# Morning coffee...



## SeaHorse_Fanatic (Apr 22, 2010)

And a family pic from the night before...


----------



## scott tang (Jan 29, 2012)

cool lol your feet must be freesing lol


----------



## kacairns (Apr 10, 2012)

Look it's the new "dog" house! =)


----------



## onefishtwofish (Apr 21, 2010)

no ice fishing?


----------



## shift (Dec 21, 2012)

nice work!


----------



## SeaHorse_Fanatic (Apr 22, 2010)

scott tang said:


> cool lol your feet must be freesing lol


Actually I'm so hot blooded that my feet were fine during the 5-6 minutes we were out there this morning taking pics of my "coffee break" 

The "hot" coffee turned into ice coffee pretty fast though.


----------



## SeaHorse_Fanatic (Apr 22, 2010)

onefishtwofish said:


> no ice fishing?


Forgot my auger

But before breakfast I did catch this for the frying pan...









Pan fried with a little butter, garlic & seasoning salt.

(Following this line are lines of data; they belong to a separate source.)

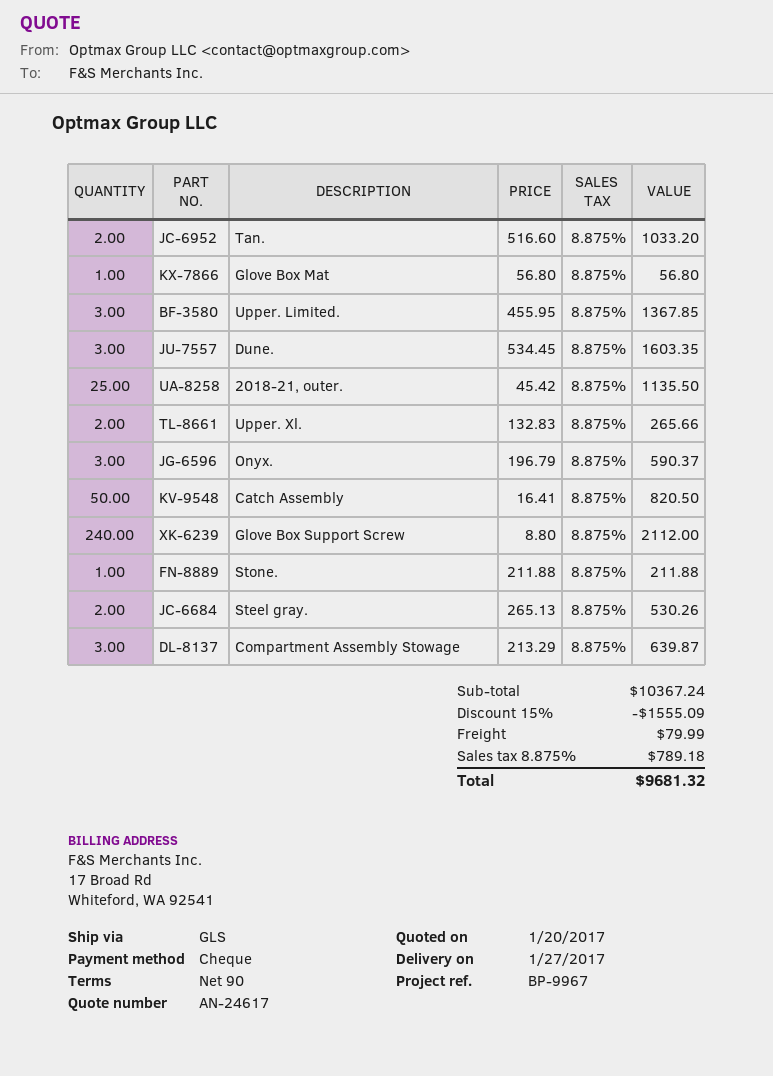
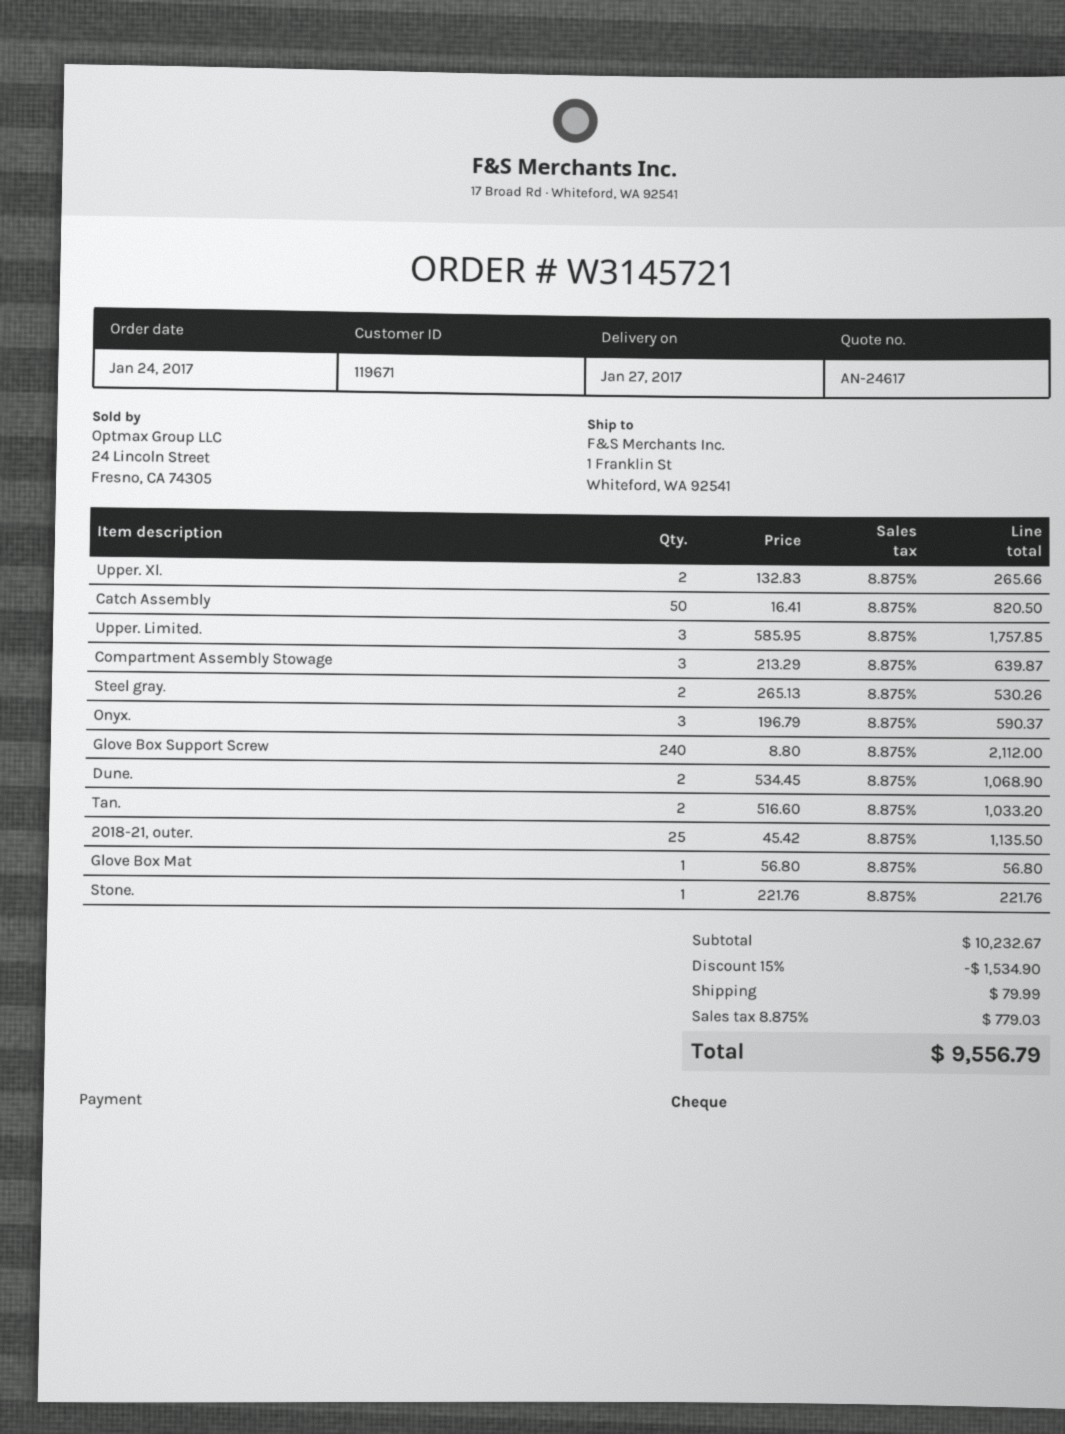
Upper. Limited.: 3 x 455.95 = 1367.85 -> 3 x 585.95 = 1757.85
Dune.: 3 x 534.45 = 1603.35 -> 2 x 534.45 = 1068.90
Stone.: 1 x 211.88 = 211.88 -> 1 x 221.76 = 221.76
subtotal: 10367.24 -> 10232.67
discount: 15% = 1555.09 -> 15% = 1534.90
tax: 8.875% = 789.18 -> 8.875% = 779.03
total: 9681.32 -> 9556.79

Yum, yum.:bigsmile:


----------



## Claudia (Apr 21, 2010)

Beautiful picture of the family Anthony
Merry Xmas!!


----------



## Vman (Jan 20, 2011)

So you are Inuit.Going back to your roots eh?Lol. : )


----------



## The Guy (Nov 26, 2010)

Well it'll keep you awake! "Hilarious LOL", awesome family picture. Merry Christmas to you and family Anthony


----------



## Vancitycam (Oct 23, 2012)

That's funny ! Nice igloo too


----------



## shaobo (Apr 21, 2010)

Those are great family photos!  Merry Christmas my friends!


----------